What is required: Print the whole listing again exactly, keeping no pictures in it.

Source data:
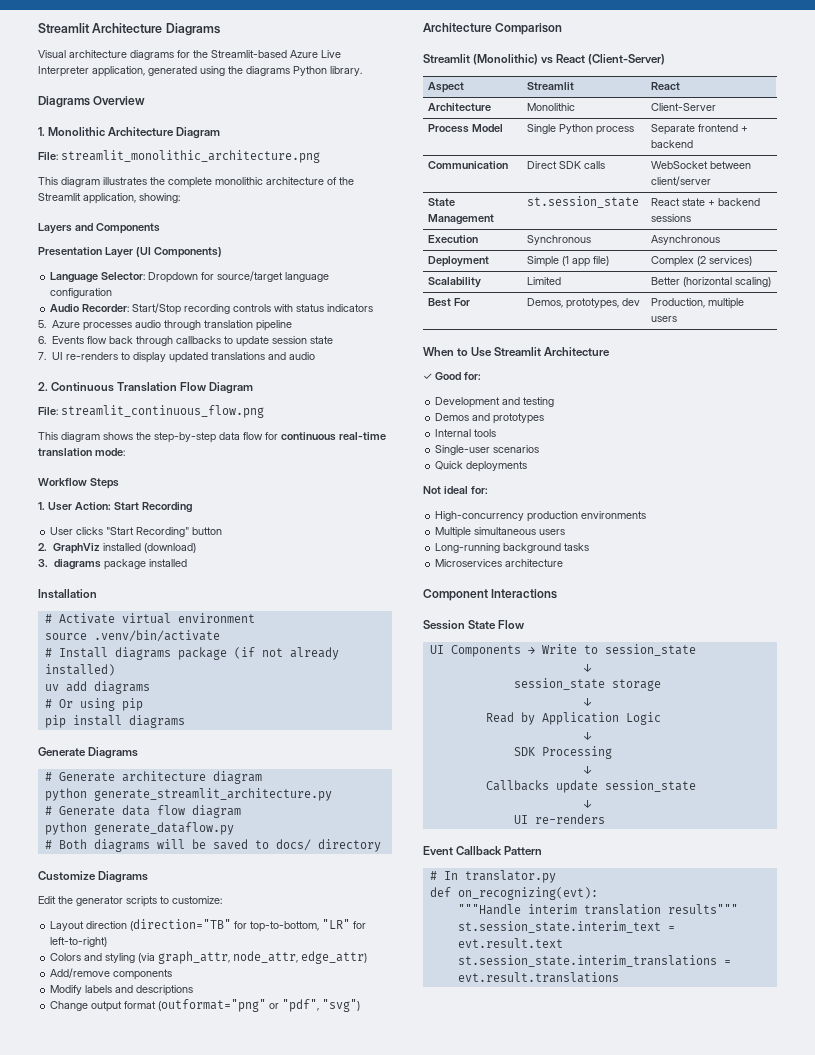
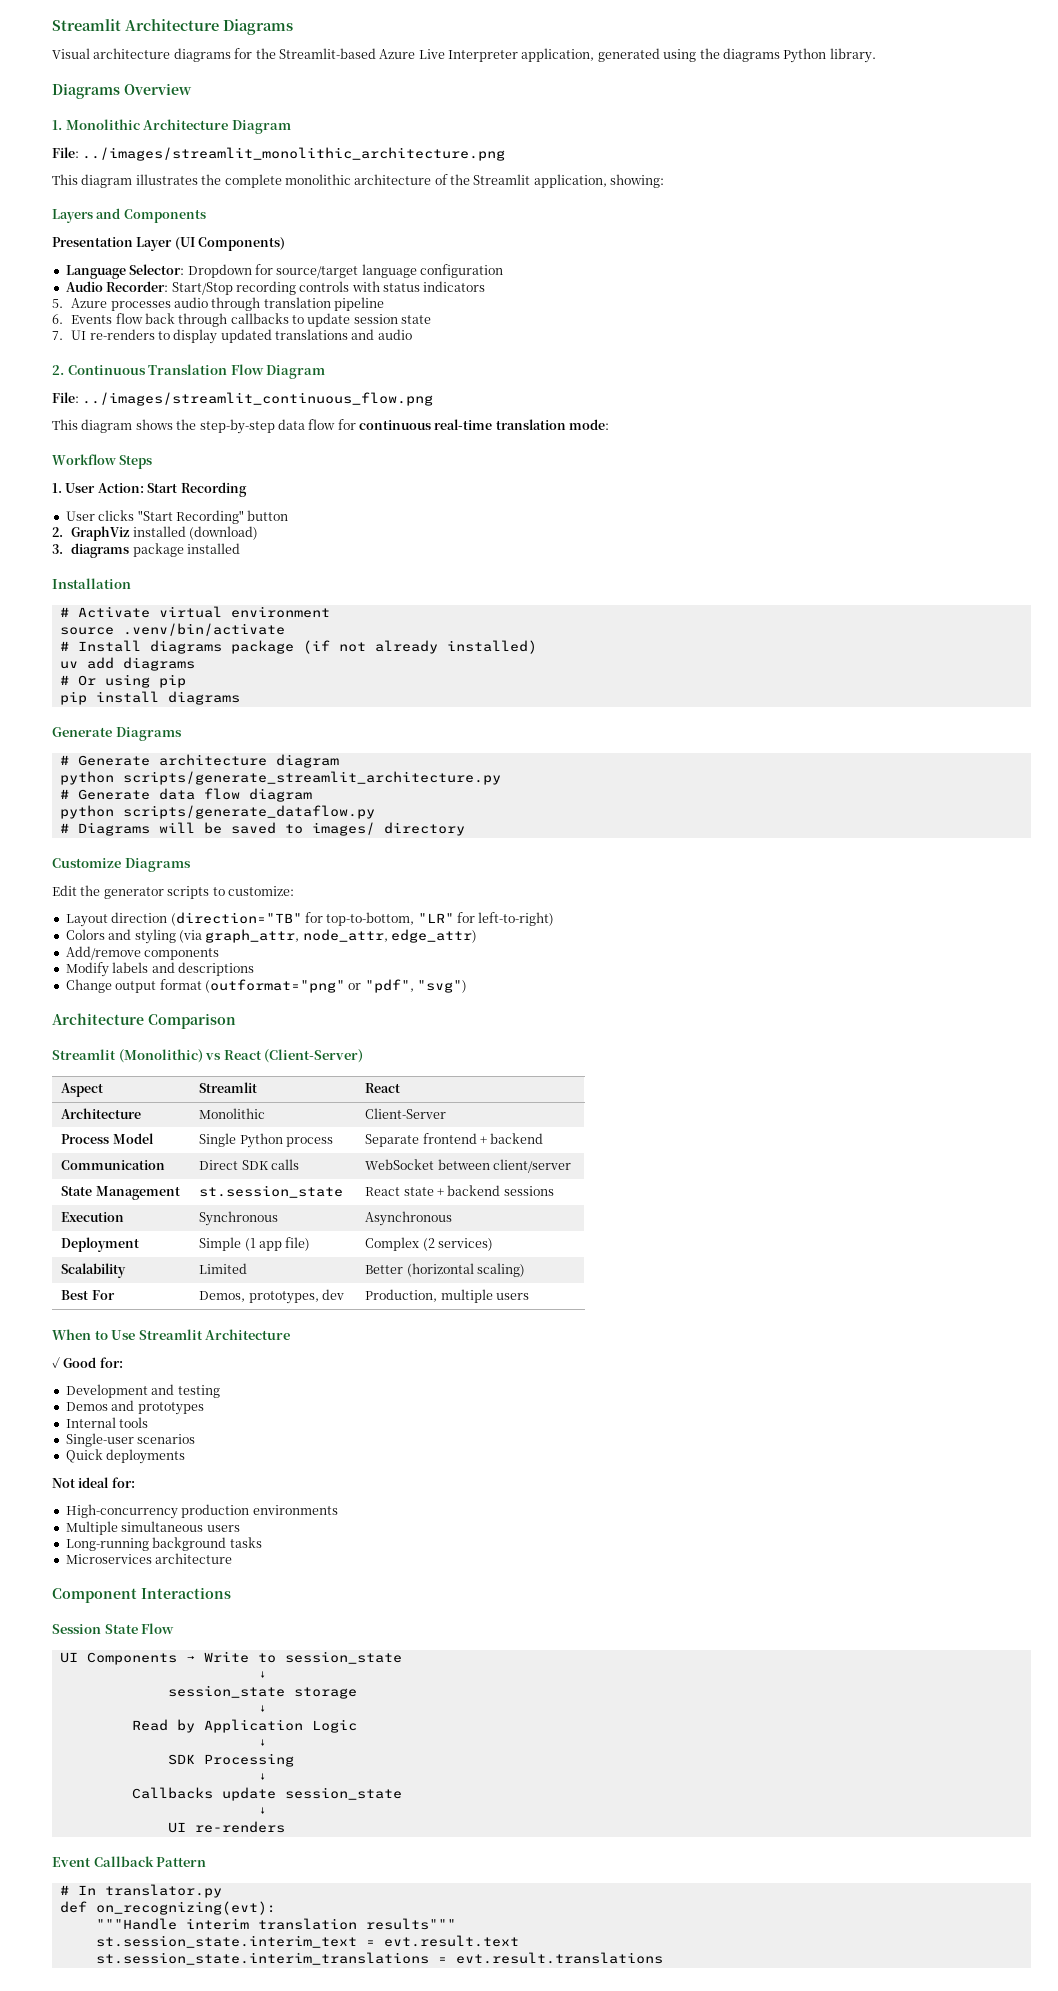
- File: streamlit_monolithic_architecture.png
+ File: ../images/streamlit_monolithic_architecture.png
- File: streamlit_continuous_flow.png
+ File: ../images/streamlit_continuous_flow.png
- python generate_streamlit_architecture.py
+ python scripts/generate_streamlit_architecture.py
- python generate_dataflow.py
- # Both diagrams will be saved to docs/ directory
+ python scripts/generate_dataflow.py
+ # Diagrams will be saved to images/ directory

Answer space:
- File: streamlit_monolithic_architecture.png
+ File: ../images/streamlit_monolithic_architecture.png
- File: streamlit_continuous_flow.png
+ File: ../images/streamlit_continuous_flow.png
- python generate_streamlit_architecture.py
+ python scripts/generate_streamlit_architecture.py
- python generate_dataflow.py
- # Both diagrams will be saved to docs/ directory
+ python scripts/generate_dataflow.py
+ # Diagrams will be saved to images/ directory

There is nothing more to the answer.